__Problem details__
Please restate word for word only the lines that start at the one containing "Ma première Aventure - La" and continue to the final line of the material.

__Given information__
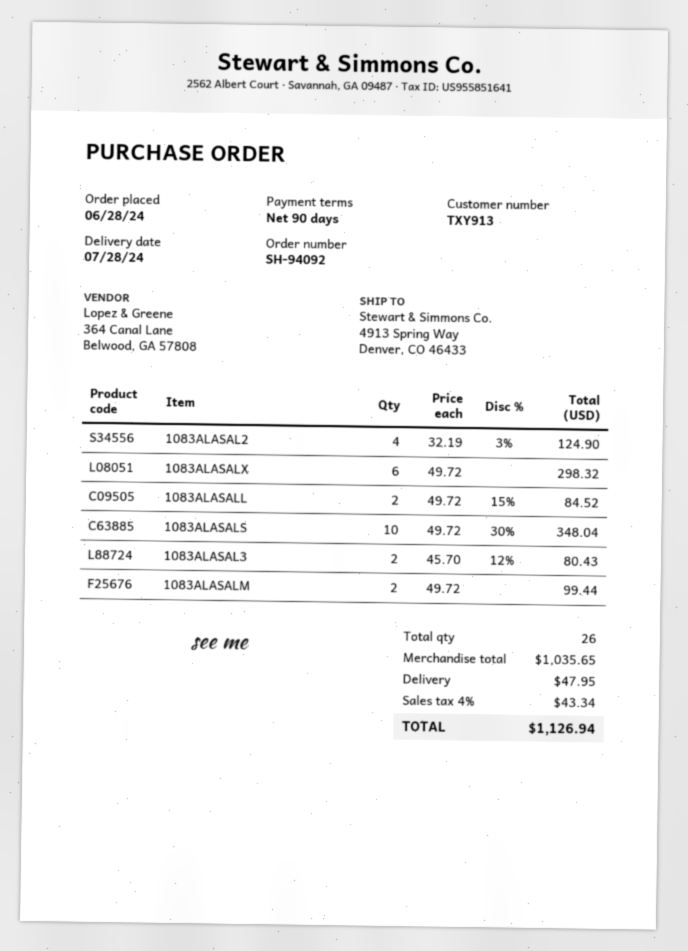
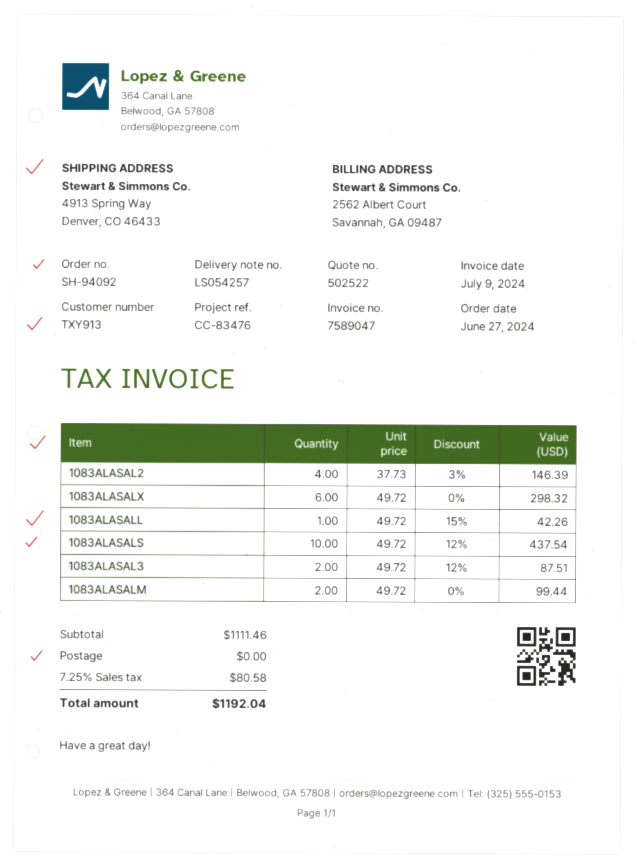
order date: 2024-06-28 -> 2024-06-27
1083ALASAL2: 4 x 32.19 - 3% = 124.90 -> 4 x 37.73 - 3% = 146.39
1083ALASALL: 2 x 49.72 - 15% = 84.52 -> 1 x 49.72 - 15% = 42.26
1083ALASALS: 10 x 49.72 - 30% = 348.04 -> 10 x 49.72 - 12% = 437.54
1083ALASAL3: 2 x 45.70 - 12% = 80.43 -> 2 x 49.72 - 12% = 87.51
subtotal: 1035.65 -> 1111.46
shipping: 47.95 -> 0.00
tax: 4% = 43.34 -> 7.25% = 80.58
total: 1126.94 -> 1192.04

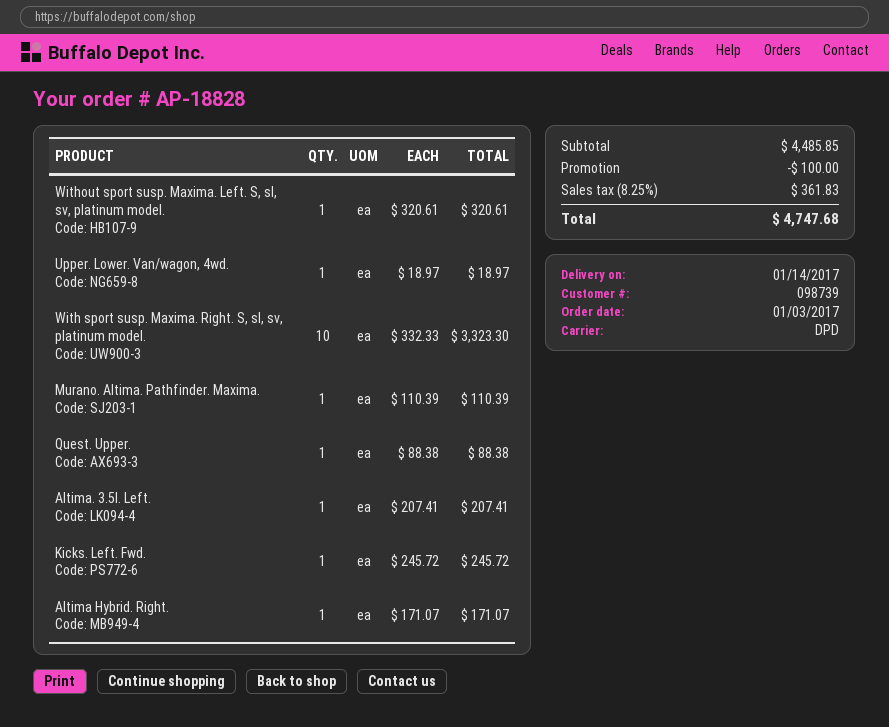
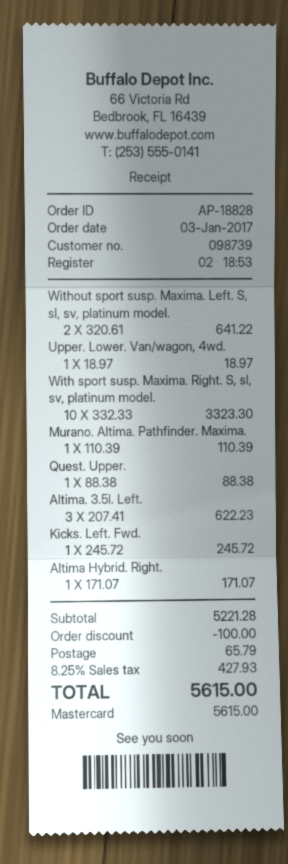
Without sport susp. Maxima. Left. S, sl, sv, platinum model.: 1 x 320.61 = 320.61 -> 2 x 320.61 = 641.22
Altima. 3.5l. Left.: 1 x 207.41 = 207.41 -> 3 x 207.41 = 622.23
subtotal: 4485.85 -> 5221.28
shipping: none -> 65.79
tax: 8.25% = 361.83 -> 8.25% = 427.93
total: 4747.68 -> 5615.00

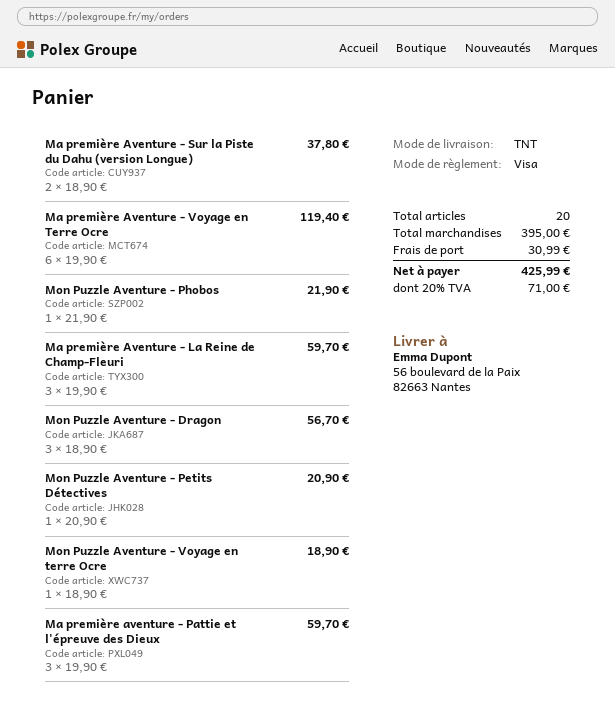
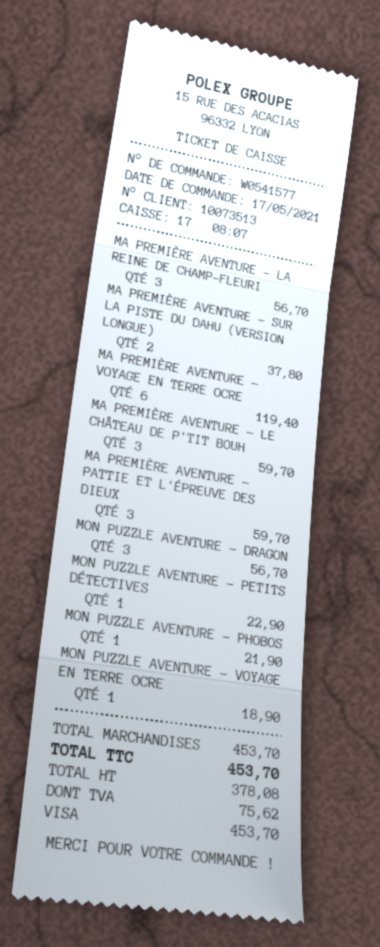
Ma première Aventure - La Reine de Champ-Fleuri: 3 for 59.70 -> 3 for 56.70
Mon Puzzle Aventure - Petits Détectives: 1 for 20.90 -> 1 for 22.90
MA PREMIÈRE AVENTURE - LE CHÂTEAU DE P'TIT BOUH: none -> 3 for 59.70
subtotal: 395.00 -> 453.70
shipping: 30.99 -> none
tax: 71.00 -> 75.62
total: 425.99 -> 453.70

__Completed task__
Ma première Aventure - La Reine de Champ-Fleuri: 3 for 59.70 -> 3 for 56.70
Mon Puzzle Aventure - Petits Détectives: 1 for 20.90 -> 1 for 22.90
MA PREMIÈRE AVENTURE - LE CHÂTEAU DE P'TIT BOUH: none -> 3 for 59.70
subtotal: 395.00 -> 453.70
shipping: 30.99 -> none
tax: 71.00 -> 75.62
total: 425.99 -> 453.70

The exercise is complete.